Fiorentino played one of the most forcible women in recent movies in "The Last Seduction." As her punishment, she now plays one of the least. Get this: The movie's device for keeping her in the picture is that because Liotta may have a heart attack, she'll follow him around to be sure he's OK. That puts her on the scene for a series of amazing revelations, and gives us someone to explain the ending, which functions without any question as the single least appropriate intro in history for Nat King Cole's "Unforgettable." The actors play this material perfectly straight, as if they thought this was a serious movie, or even a good one. That makes it all the more agonizing.
At least in the old horror films, the actors knew how marginal the material was, and worked a little irony into their performances.
Here everybody acts as if they're in something deep, like a Bergman film, or "Chicago Hope." I have nothing in principle against goofy films.
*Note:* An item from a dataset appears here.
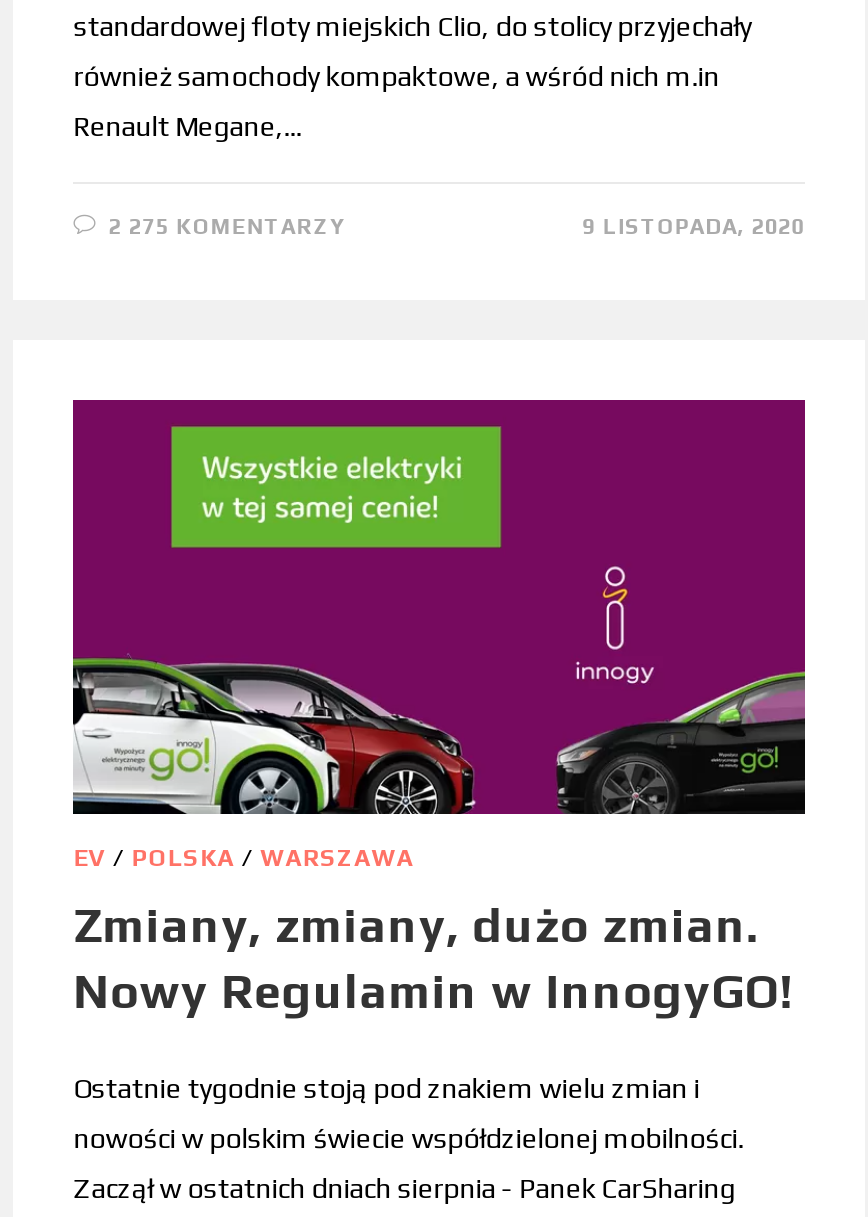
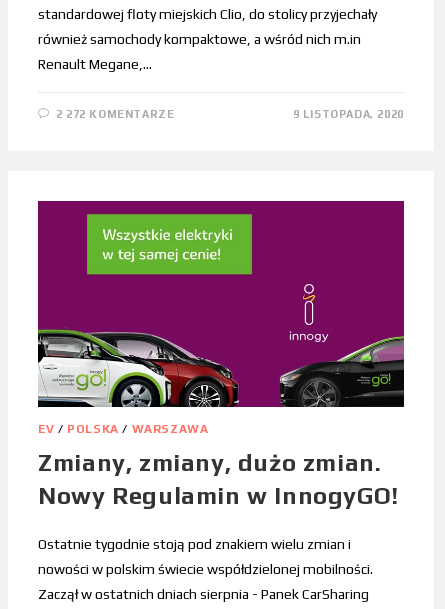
- 2 275 KOMENTARZY
+ 2 272 KOMENTARZE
Hey, I'm the guy who liked "Congo." But "Unforgettable" is truly strange - a movie that begins with an absurd premise, and follows it doggedly through a plot so labyrinthine that at the end I found myself thinking back to Fiorentino's experiment. The first rat couldn't find its way through the maze, and was cornered by the cat. The second rat, after an injection of brain fluid, zipped through the maze. Trying to find my way through this plot, I felt like the first rat.